WebNovels

Chapter 1 - The night that found me

They say the supernatural has a way of finding you… especially if you're looking for it yourself. And now I'm starting to realize this is true."

People love to toss around sayings like that, as if the world is full of warnings wrapped in pretty words. A way of telling you to stay on the sidewalk, keep your head down, avoid the dark corners life doesn't shine on. But the dark doesn't care where you stand. And if you spend long enough drifting near its edges… eventually, it reaches back.

Maybe I always knew this. Maybe some part of me was waiting for it.

My town is the kind of place where nothing ever happens. Rows of aging houses with peeling paint, cracked pavement that no one bothers to fix, and streetlights that buzz louder than they glow. During the day it's quiet; at night it feels abandoned. Like the world forgets this place exists until morning.

But I've always liked the night more than the day. It's quieter. Heavier. Honest in a way daylight isn't. I walk the same route every night because it gives me something to do—something to feel—when everything else feels stuck.

Tonight, though, something is different.

It starts as a pressure in the air. Subtle but there. Like the atmosphere thickened without warning. I notice it near the old convenience store—a rundown place that used to stay open late but closes early now because no one bothers showing up. Its neon sign still flickers, a stubborn pulse of sickly red against broken windows.

As I pass it, the hairs on my arms rise. Not from cold. From something else. Something watching.

I slow my steps. The night is too still. No wind. No stray car in the distance. Not even the usual buzzing of insects. Just a silence thick enough to choke on.

I tell myself I'm imagining things. That I'm tired. That I've been thinking too much about monsters and myths lately, reading too many stories, listening to too many late-night rumors.

But then I see it.

A shadow at the end of the street. Leaning against the wall like it had been there the whole time—except I swear it wasn't. The shape doesn't look human at first. Too still. Too sharp around the edges. It blends into the darkness like it belongs there.

I freeze.

The shadow moves.

Not like a person repositioning their weight. Not with hesitation or sound. It glides—smooth, controlled, like gravity is optional.

For a long moment, we just stare at each other. Me trying to make sense of what I'm seeing. The shadow waiting.

Then a voice cuts through the stillness.

"You're late."

My breath catches, and the world shrinks to a pinpoint focus. I barely manage to speak. "Late… for what?"

The figure pushes off the wall and steps into the halo of a dim streetlamp. That's when I finally see her.

A woman—no, something more than that. Long dark hair falls down her back like a spilled shadow, her skin pale enough to glow faintly in the weak light. But it's her eyes that pin me in place. Deep red. Not bright. Not burning. Just… old. Ancient, even. Like they've seen things the world forgot.

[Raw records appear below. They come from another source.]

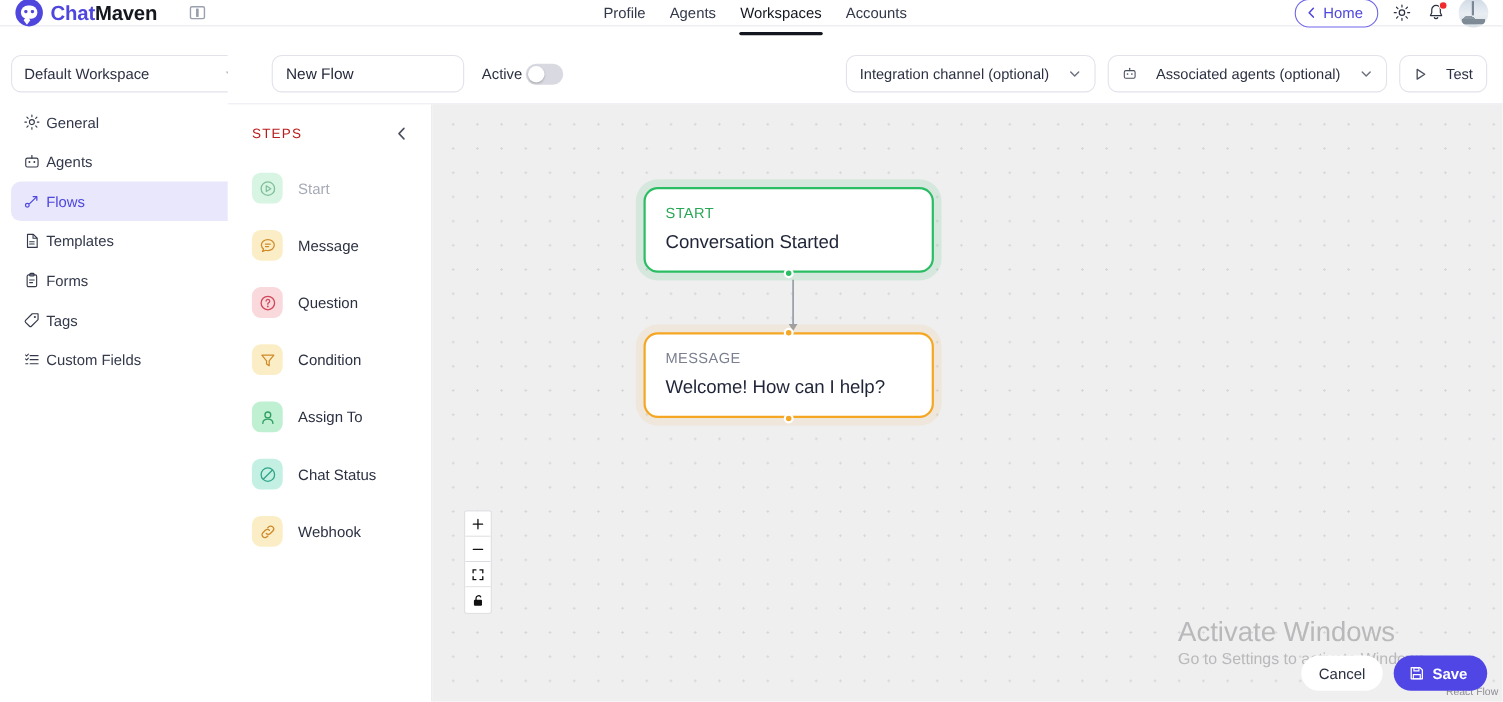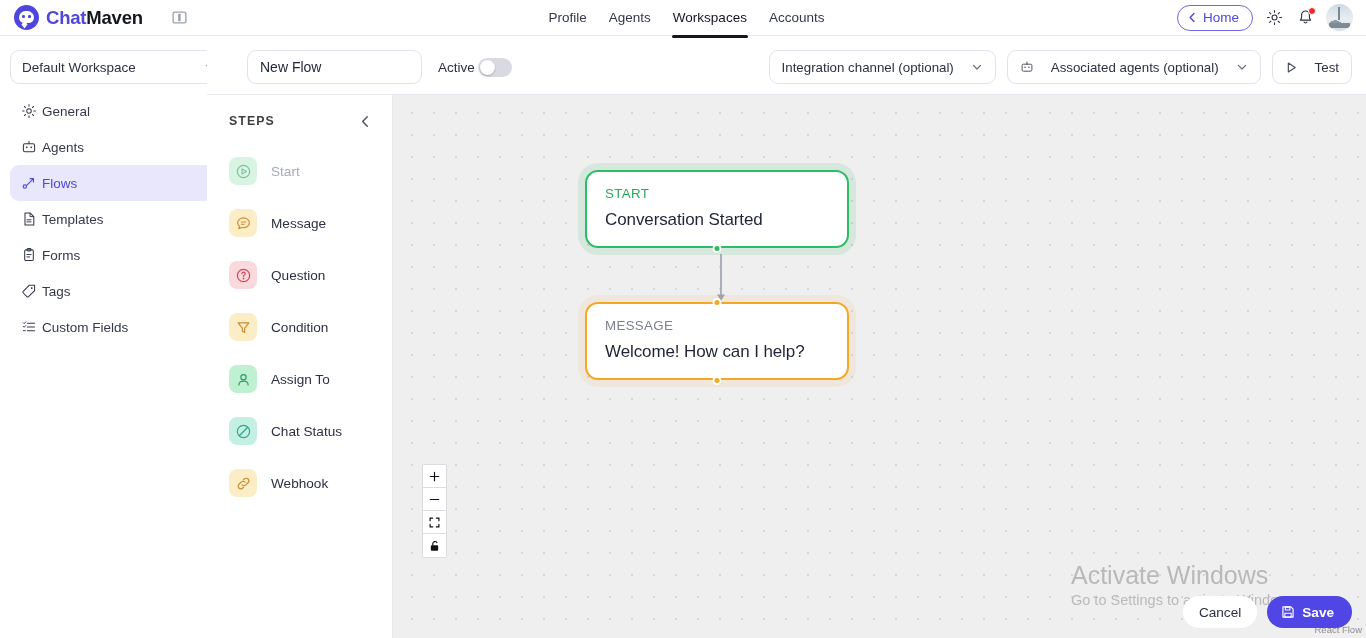--- a/index.html
+++ b/index.html
@@ -7,21 +7,21 @@
     width: 1366px; height: 638px;
     font-family: "Liberation Sans", sans-serif;
     background: #ffffff;
     overflow: hidden;
     color: #1f2437;
   }
   .app { position: relative; width: 1366px; height: 638px; }
 
   
   .topbar {
-    position: absolute; left: 0; top: 0; width: 1366px; height: 36px;
+    position: absolute; left: 0; top: 0; width: 1366px; height: 24px;
     border-bottom: 1px solid #e8e8ee; background: #fff;
     display: flex; align-items: center;
   }
   .brand { display: flex; align-items: center; gap: 7px; padding-left: 14px; width: 162px; }
   .logo-mark {
     width: 25px; height: 25px; border-radius: 50%;
     background: #4e46dd; position: relative; flex: none;
   }
   .logo-mark .face {
     position: absolute; left: 5px; top: 6px; width: 15px; height: 12px;
@@ -133,21 +133,21 @@
 
   
   .steps {
     position: absolute; left: 207px; top: 95px; width: 186px; height: 543px;
     background: #fff; border-right: 1px solid #e8e8ee; padding: 18px 0 0 0; overflow: hidden;
   }
   .steps-head {
     display: flex; align-items: center; justify-content: space-between;
     padding: 0 19px 0 22px; margin-bottom: 23px;
   }
-  .steps-title { font-size: 12.3px; letter-spacing: 1.1px; color: #404040; font-weight: 700; }
+  .steps-title { font-size: 12.3px; letter-spacing: 1.1px; color: #b91c1c; font-weight: 400; }
   .collapse-btn { cursor: pointer; width: 16px; height: 16px; display: flex; align-items: center; justify-content: center; }
   .step-row {
     display: flex; align-items: center; gap: 14px; height: 38px; padding: 0 22px; margin-bottom: 14px; cursor: pointer;
   }
   .step-row.disabled { cursor: default; }
   .step-ic {
     width: 28px; height: 28px; border-radius: 8px; flex: none;
     display: flex; align-items: center; justify-content: center;
   }
   .step-label { font-size: 13.6px; color: #2c3142; }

Her clothes don't belong in this dead-end town. A black dress embroidered with silver patterns that look like thorns or runes. Elegant. Clean. Untouched by the grime of the street around us.

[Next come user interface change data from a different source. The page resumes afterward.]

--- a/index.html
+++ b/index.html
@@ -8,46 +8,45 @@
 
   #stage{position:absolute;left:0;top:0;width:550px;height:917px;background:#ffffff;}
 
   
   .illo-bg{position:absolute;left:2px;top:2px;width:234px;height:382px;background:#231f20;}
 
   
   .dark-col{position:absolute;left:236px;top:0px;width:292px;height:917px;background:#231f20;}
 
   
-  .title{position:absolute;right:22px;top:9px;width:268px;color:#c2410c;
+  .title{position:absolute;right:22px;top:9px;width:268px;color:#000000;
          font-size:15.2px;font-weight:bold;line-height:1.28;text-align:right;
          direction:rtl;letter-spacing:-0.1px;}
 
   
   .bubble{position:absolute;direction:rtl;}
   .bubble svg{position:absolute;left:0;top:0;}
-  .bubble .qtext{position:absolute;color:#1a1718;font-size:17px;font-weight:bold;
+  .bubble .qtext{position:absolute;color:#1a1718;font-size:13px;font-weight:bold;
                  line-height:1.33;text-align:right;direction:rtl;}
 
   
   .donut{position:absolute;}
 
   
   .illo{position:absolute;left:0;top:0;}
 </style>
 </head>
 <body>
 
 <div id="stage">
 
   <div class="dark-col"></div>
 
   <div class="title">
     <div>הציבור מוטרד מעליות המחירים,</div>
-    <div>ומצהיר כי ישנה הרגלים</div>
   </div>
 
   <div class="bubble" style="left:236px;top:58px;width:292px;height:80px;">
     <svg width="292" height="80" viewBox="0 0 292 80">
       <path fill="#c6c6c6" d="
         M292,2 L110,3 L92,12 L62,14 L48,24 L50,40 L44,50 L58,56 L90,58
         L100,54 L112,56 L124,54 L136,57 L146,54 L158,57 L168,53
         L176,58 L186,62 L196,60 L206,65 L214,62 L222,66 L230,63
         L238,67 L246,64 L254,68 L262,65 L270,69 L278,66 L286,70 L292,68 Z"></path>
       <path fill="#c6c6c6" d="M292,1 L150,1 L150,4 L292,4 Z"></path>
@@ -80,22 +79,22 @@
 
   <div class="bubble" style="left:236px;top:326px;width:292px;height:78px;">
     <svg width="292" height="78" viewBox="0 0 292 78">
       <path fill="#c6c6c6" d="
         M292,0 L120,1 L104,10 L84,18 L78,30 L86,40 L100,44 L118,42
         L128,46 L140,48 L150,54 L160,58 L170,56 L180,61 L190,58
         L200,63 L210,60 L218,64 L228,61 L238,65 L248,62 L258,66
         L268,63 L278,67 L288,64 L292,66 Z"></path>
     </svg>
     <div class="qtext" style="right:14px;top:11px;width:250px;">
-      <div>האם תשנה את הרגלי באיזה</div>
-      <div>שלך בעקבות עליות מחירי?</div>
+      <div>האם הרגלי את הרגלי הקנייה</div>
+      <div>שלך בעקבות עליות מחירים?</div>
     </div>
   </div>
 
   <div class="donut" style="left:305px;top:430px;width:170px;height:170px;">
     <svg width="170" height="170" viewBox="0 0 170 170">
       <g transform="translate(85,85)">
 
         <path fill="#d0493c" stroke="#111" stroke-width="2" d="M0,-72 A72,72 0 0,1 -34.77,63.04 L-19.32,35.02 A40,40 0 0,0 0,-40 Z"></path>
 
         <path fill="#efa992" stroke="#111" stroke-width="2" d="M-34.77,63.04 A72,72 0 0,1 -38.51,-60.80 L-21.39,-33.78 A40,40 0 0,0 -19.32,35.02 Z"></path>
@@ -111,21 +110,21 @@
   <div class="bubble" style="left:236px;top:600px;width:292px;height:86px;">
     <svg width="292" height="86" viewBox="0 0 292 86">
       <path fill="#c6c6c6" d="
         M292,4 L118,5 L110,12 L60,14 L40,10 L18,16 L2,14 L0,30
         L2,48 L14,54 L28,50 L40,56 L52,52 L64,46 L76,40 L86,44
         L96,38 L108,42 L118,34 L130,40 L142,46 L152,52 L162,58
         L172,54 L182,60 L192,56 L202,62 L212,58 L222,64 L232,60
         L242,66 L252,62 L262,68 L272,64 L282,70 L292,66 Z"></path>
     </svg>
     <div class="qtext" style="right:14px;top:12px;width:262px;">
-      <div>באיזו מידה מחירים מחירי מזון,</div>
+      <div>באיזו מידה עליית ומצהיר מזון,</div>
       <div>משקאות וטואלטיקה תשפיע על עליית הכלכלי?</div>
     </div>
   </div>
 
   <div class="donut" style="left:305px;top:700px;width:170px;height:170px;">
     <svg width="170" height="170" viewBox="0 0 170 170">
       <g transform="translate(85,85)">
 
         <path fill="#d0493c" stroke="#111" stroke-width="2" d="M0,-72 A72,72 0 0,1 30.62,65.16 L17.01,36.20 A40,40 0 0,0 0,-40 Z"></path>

She is the kind of person you don't meet in places like this.

Or anywhere.

"You've been calling to the night," she says. Her voice is calm, smooth, almost soft—but there's an undertone that vibrates in the air. "Whether you meant to or not."

"I don't know what you're talking about."

She smiles slightly, the kind of smile that suggests she knows exactly how much I'm lying.

"Yes," she murmurs. "You do."

Before I can blink, she's in front of me.

One moment she was several feet away. The next she stands close enough that I can see the subtle shift of her pupils. No footstep. No sound. Just movement like a blink of reality.

My heart slams against my ribs. I try to step back, but my body doesn't obey. Her presence is overwhelming—cold and warm at the same time, like standing beside a winter storm wrapped in velvet.

"You should know my name," she says, tilting her head slightly as if studying me. "Before I change your life."

Her fingers, cold as ice water, brush against my jaw. I flinch, but she doesn't pull away. Instead, her eyes lock onto mine with a focus that feels almost… hungry.

"I am Lady Seraphina Vaerin," she says softly. "Last daughter of the Crimson Court."

The words mean nothing to me, but they sound heavy. Important. Dangerous.

"Why are you telling me this?"

"Because you were chosen." Her voice lowers, almost a whisper. "Because I chose you."

I open my mouth, ready to ask what that means—but the world suddenly narrows. Her eyes deepen into a darker shade of red. The pupils thin. Her lips part.

Her fangs descend.

They're not grotesque or exaggerated. They're precise, elegant, sharper than knives, gleaming faintly like polished bone. I want to move. I want to run. But the moment she reveals them, every instinct in my body falters.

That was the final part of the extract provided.